Document Type : Research Paper
Author
Independent Researcher
Abstract
Persepolis, the ceremonial Achaemenid complex also known as Takht-e Jamshid, became a central symbol of national identity in Pahlavi-era nationalist discourse. These discourses often structured Iran’s Islamic and pre-Islamic pasts as distinct and discontinuous temporalities, overlooking earlier modes of integration that had once linked Persepolis to Iran’s post-Islamic heritage. This historical compartmentalization also suspended previous reinterpretations of the site that had emerged after the Muslim conquest. In contrast, Ali-Akbar Basiri—a retired official of the Ministry of Culture and head of the National Library of Shiraz—offered an alternative vision. His long narrative poem Partow-e Vahid dar Asrār-e Takht-e Jamshid presents Iran’s past as a unified, continuous whole, mapping the Sufi path of spiritual ascent onto the monumental architecture of ancient Iran. This modern instance of identity formation shows how Sufi metaphysics could weave together Islamic–Shiʿi and ancient Iranian layers of identity into a single mystical worldview, in which time is conceived not linearly but cyclically. In this mystical hermeneutic, the “correspondence between the spiritual stations on the path toward God and the physical forms of Persepolis” becomes possible.

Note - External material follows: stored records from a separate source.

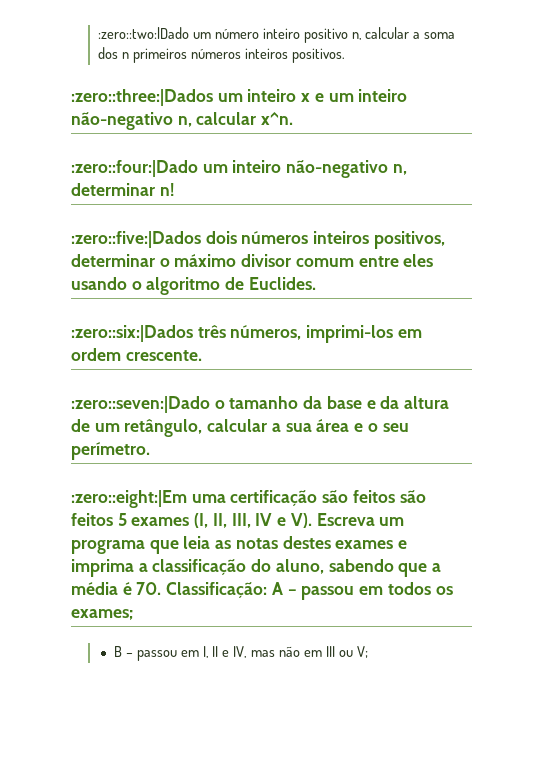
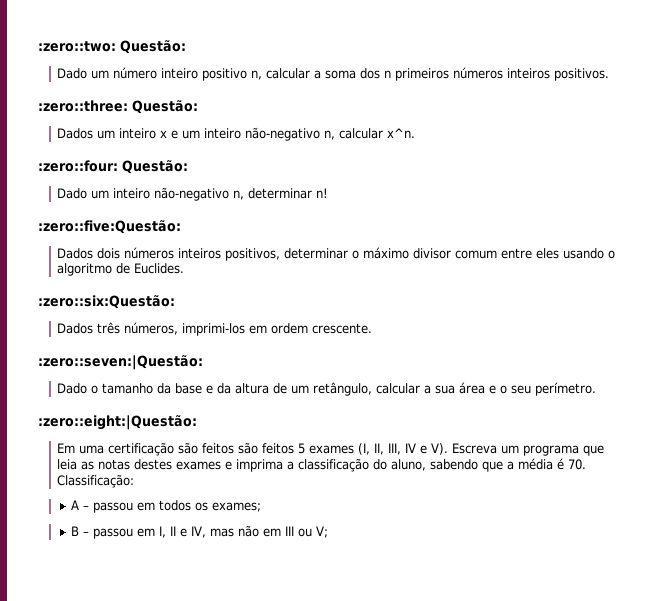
[97,27,189,39] :zero::two:|Dado -> [38,40,186,54] [57,68,88,79] :zero::two: Questão: // Dado
[71,89,213,106] :zero::three:|Dados -> [38,100,198,114] [57,128,94,139] :zero::three: Questão: // Dados
[71,160,198,177] :zero::four:|Dado -> [38,160,188,174] [57,188,88,199] :zero::four: Questão: // Dado
[71,231,201,248] :zero::five:|Dados -> [38,220,181,234] [57,248,94,259] :zero::five:Questão: // Dados
[71,325,193,342] :zero::six:|Dados -> [38,295,175,309] [57,323,94,334] :zero::six:Questão: // Dados
[71,396,210,413] :zero::seven:|Dado -> [38,355,203,370] [57,383,88,394] :zero::seven:|Questão: // Dado
[71,490,187,508] :zero::eight:|Em -> [38,415,197,430] [57,443,76,453] :zero::eight:|Questão: // Em
(268, 590) none -> (135, 481) //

Darius, imagined as an embodiment of the insān-e kāmel, guides the seeker on this symbolic journey aided by the Prophet and Imam ʿAlī.
This article reveals a late expression of a long-standing imagination linking Persepolis and Iranian Sufism. By analyzing the poem’s content and its 1950s Shiraz context, it situates Basiri’s work as a forerunner to ideas later theorized under Ali Mirsepassi’s “quiet revolution,” and as a mystical counterpoint to anti-Sufi narratives.